Scout Saves Father During “Terrifying” Life-threatening Situation


Seeing a family member experience a life-threatening situation would be enough to make most people lose their composure, but many Scouts are trained specifically on how to respond in an emergency.

When Scout John H. of the Boy Scouts of America Northern Star Council saw his father in a life-threatening situation, he sprang into action to help save his father’s life.

The family was at home, and John’s father was recovering from two strokes when he experienced an issue. He was eating dinner, and he choked on a piece of food. This caused John’s father to fall to the floor, choking, and unable to get any air.

“I just remember falling over. Then, in the ambulance when I woke up,” John’s father, James, told Fox 9 News.

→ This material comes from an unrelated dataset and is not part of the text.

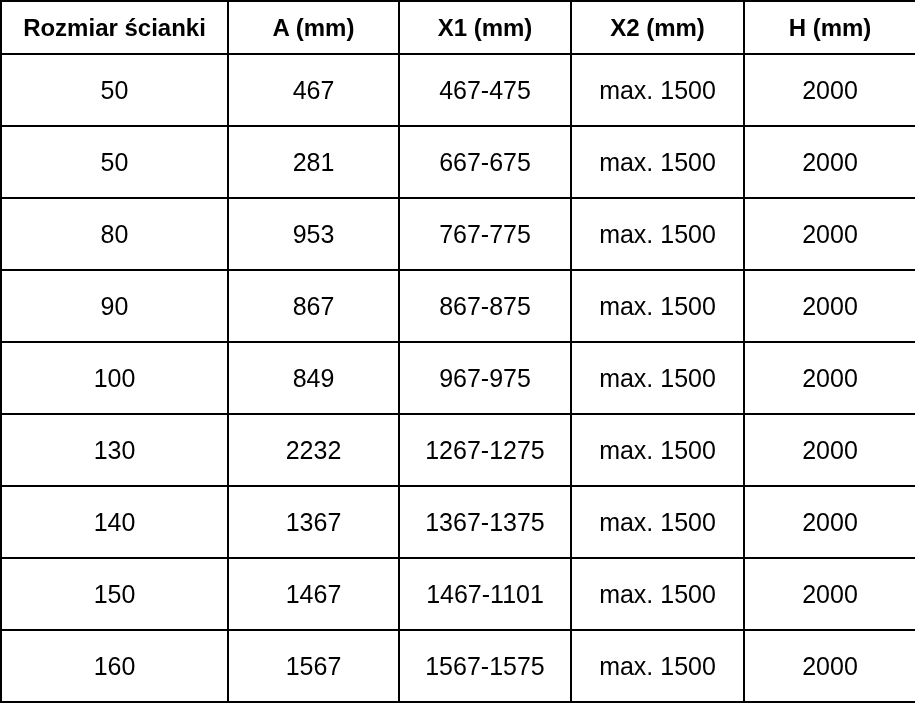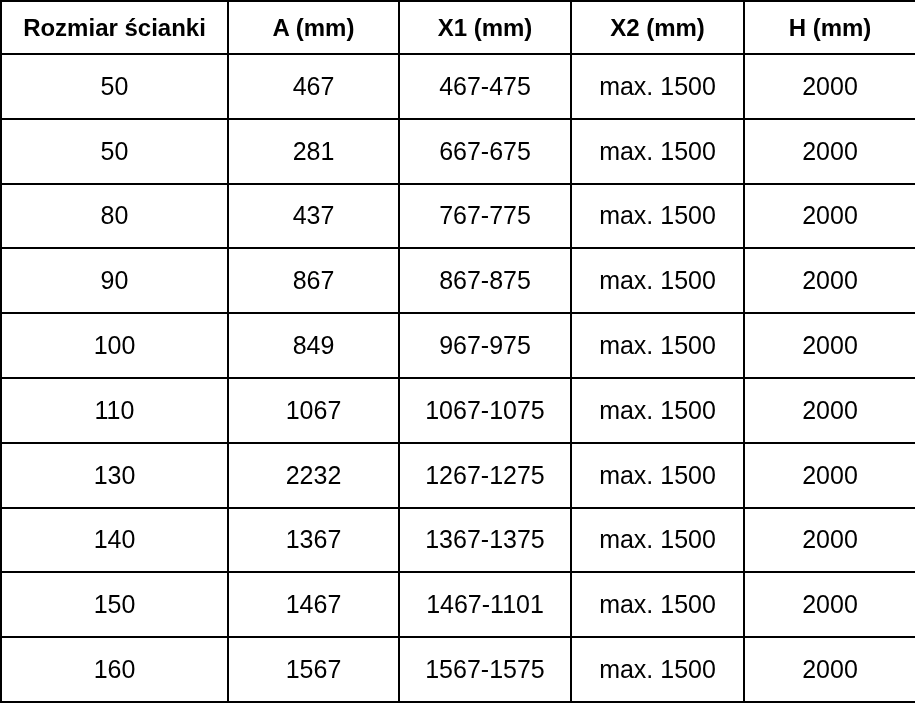"437" td { text: 437 -> 953 }
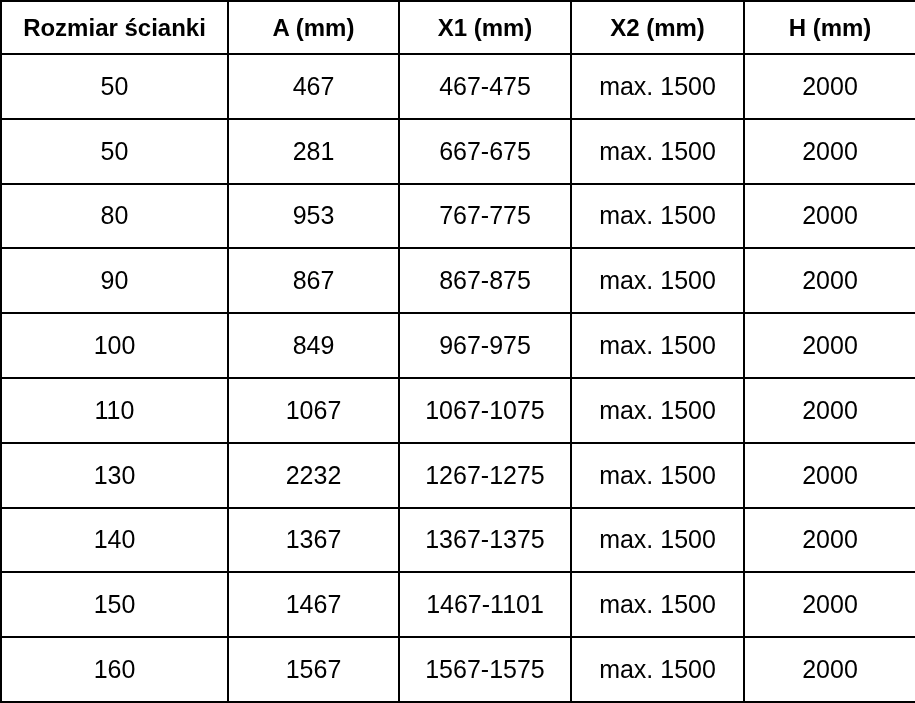"110" tr { html: <tr> <td>110</td> <td>1067</td> <td>1067-1075</td> <td>max. 1500</td> <td>2000</td> </tr> -> none }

John heard his mother scream, and he rushed into the room where his father was choking. While his mother called 9-1-1, John used skills he had learned in Scouting to help his father.

“Hearing a thud then running into the room and seeing your dad laying there, turning grey, his lips are blue, on the ground,” John said. “And your mom is on the phone with a 911 operator screaming, it’s a pretty terrifying sight.”

With the life-threatening situation going on, John kept a clear head and did everything correctly to save his father.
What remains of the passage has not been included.